En d’autres termes, de faire mieux que l’État, expliquait-elle en substance, début 2023, et « d’apporter une réponse plus rapide, faire du sur-mesure ». Rapprocher la gestion des routes de l’usager pour résumer.
« La région participait déjà grandement au financement des travaux sur ces itinéraires. Mais dans les faits, l’action de l’État s’avérait trop lente et parfois inadaptée aux attentes car trop éloignée des enjeux locaux », avance Carole Delga, présidente de la région Occitanie.

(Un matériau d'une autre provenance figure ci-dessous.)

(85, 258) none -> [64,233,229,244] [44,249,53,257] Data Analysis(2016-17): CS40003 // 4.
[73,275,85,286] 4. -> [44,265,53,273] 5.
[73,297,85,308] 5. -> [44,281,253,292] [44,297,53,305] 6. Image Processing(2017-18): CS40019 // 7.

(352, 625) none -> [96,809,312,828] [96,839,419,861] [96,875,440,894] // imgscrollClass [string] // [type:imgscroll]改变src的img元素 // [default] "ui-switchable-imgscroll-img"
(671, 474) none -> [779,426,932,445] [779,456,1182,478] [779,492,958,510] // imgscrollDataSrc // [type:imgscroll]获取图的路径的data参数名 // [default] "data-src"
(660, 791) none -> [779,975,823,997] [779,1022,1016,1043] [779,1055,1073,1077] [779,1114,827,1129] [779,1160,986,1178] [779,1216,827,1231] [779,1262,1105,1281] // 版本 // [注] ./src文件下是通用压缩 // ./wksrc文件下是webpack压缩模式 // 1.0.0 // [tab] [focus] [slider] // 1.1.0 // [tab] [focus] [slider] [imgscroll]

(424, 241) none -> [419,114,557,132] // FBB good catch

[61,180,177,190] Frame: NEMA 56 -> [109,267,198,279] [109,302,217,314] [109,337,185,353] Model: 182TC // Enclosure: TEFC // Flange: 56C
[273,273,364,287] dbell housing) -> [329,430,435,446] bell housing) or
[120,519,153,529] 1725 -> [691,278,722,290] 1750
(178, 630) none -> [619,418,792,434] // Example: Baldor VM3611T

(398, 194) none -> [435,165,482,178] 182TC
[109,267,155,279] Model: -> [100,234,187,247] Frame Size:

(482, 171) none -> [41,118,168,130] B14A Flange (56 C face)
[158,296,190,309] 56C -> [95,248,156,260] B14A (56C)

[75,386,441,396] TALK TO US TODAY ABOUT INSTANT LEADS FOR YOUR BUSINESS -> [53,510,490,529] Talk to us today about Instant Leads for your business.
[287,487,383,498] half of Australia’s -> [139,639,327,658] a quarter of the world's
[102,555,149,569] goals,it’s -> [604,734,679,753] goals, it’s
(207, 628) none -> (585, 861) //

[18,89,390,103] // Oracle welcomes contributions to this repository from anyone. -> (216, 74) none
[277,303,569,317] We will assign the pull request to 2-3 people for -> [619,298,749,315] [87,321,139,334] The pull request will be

« Mais l’inquiétude, audelà de ce désengagement de l’État », s’alarme Antoine Léaument, c’est donc qu’au bout de cette expérimentation de huit ans, les régions n’aient plus les moyens de payer et décident donc « de privatiser ces routes et pourquoi pas de mettre ainsi des péages », estime le député, expliquant ainsi, en argumentaire, avoir déposé des amendements pour instaurer une clause légale empêchant à ces collectivités de déléguer cette gestion à des organismes privés. Des amendements qui ont été rejetés.
Emprunter les nationales (et payer !) pour éviter le coût trop élevé des péages sur les autoroutes – aujourd’hui, en France, 9 221 kilomètres d’autoroutes sont payants -, ce n’est donc pas pour demain. Même si la porte n’est pas fermée totalement.